Or les mots d’ordre lancés dès les premiers jours de manifestations : « A bas le dictateur ! », « A bas le régime islamique ! » étaient suffisamment éloquents. Tout comme les pancartes brandies dans les rues lors des immenses rassemblements interdits du 20 juin (au lendemain du discours à contre-courant du « guide suprême » Khamenei qui tenta, mais en vain, de reprendre la situation en main, menaçant le peuple des pires représailles) : « Les prisonniers politiques et les étudiants doivent être libérés », « Nous ne voulons pas d’une république islamique ! » « Nous voulons le jugement des assassins des étudiants et du peuple ! », « Non à la violence ! »
Le Parti Communiste Ouvrier d’Iran, parti né de la réflexion et de l’action politiques de militants ouvriers tels que Mansoor Hekmat et Hamid Taqvee, à l’aide de la méthode de Marx dans les années 80 et 90, à partir du bilan de la révolution de 1978-81, a bien caractérisé la nature de l’explosion populaire.

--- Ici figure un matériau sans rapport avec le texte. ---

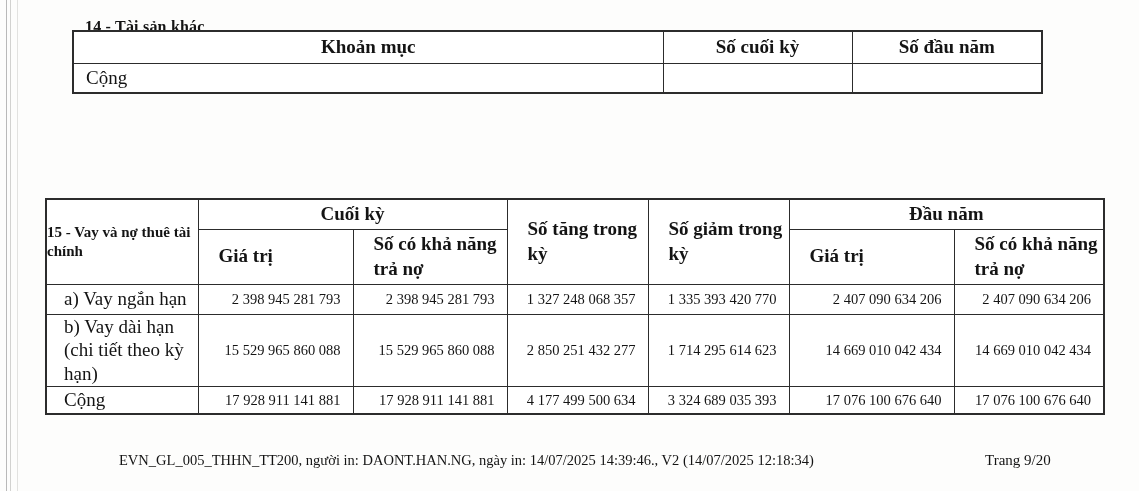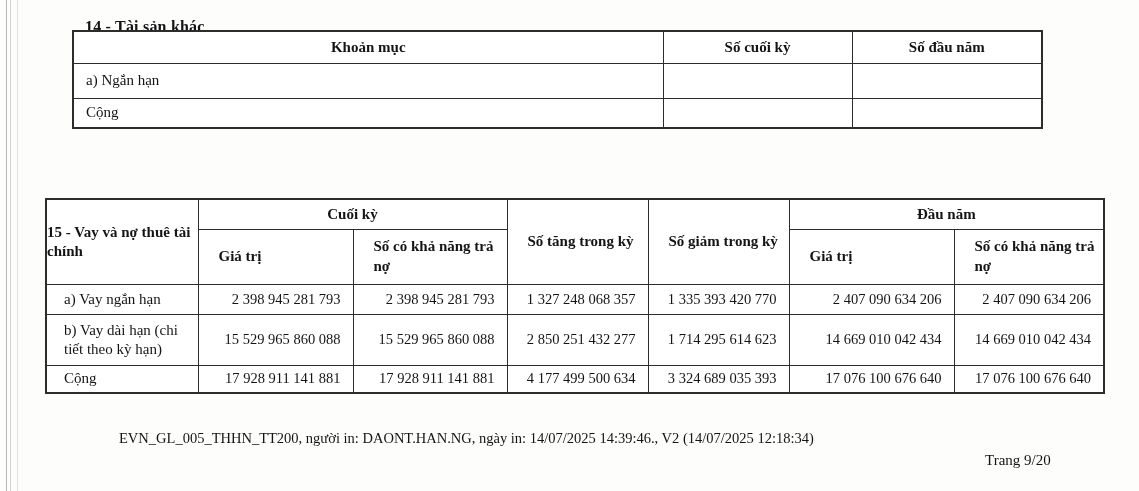"Khoản mục" td { font-size: 15px -> 19px }
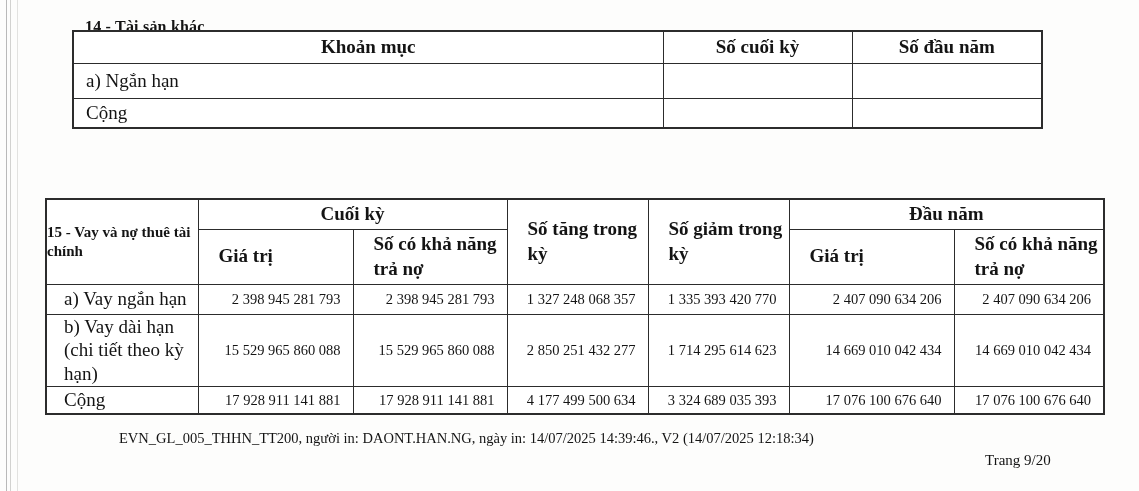"a) Ngắn hạn" tr { html: <tr> <td>a) Ngắn hạn</td> <td></td> <td></td> </tr> -> none }
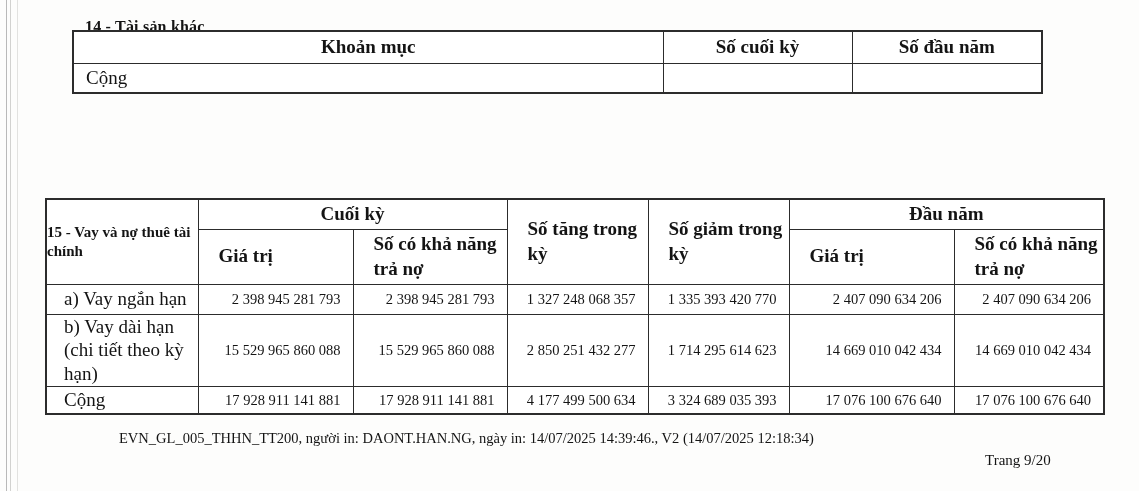"EVN_GL_005_THHN_TT200, người in:" .footer-left { top: 430px -> 452px }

Le premier communiqué de nos camarades du PCOI ouvre la perspective immédiate du renversement de la dictature par les méthodes de la révolution :
« Les gagnants de cette « élection », déclare le PCOI, ne sont pas Ahmadinejad ou Khamenei, ou n’importe quel autre gang de l’état, mais le mouvement révolutionnaire du peuple pour les renverser (…). Aujourd’hui, l’absurdité et la futilité des réformes, du changement graduel d’un côté, et la légitimité de la révolution, de l’autre, gagnent du terrain, se renforcent dans la société. Les gens se préparent à la révolution ».
De son côté, dès le premier jour, le CCI-T saluait cet immense mouvement de masse qui ouvre la voie à la révolution prolétarienne renaissante en Iran après trente années de fascisme clérical, et son Bulletin Combattre pour en finir avec le capitalisme, n° 17 du 15 juin 2009, titrait : « Iran : A bas la dictature ! Vive la révolution socialiste ! »
La peur a changé de camp : tout redevient possible
Les masses iraniennes, en ce 13 juin 2009, ne pouvaient que renouer avec la révolution, leur révolution qui, sous les coups de boutoir de la classe ouvrière entraînant toutes les couches opprimées, avait chassé le chah en 1978-79 puis avait été détournée de ses objectifs, dévoyée, confisquée et finalement étranglée par le parti religieux porté au pouvoir par les classes possédantes, la bourgeoisie et les grands propriétaires fonciers.
Cette opération politique fut décidée par Washington, avec le soutien sans réserve des dirigeants de la bureaucratie du Kremlin et de leur agence locale, le parti Toudeh, ainsi que de l’aide empressée de l’impérialisme français. Le chah à peine chassé du trône et prenant la fuite le 16 janvier 1979, l’ayatollah Khomenei, véritable tête politique de la contre-révolution, quittait Neauphle-le-Château pour Téhéran dès le 1er février.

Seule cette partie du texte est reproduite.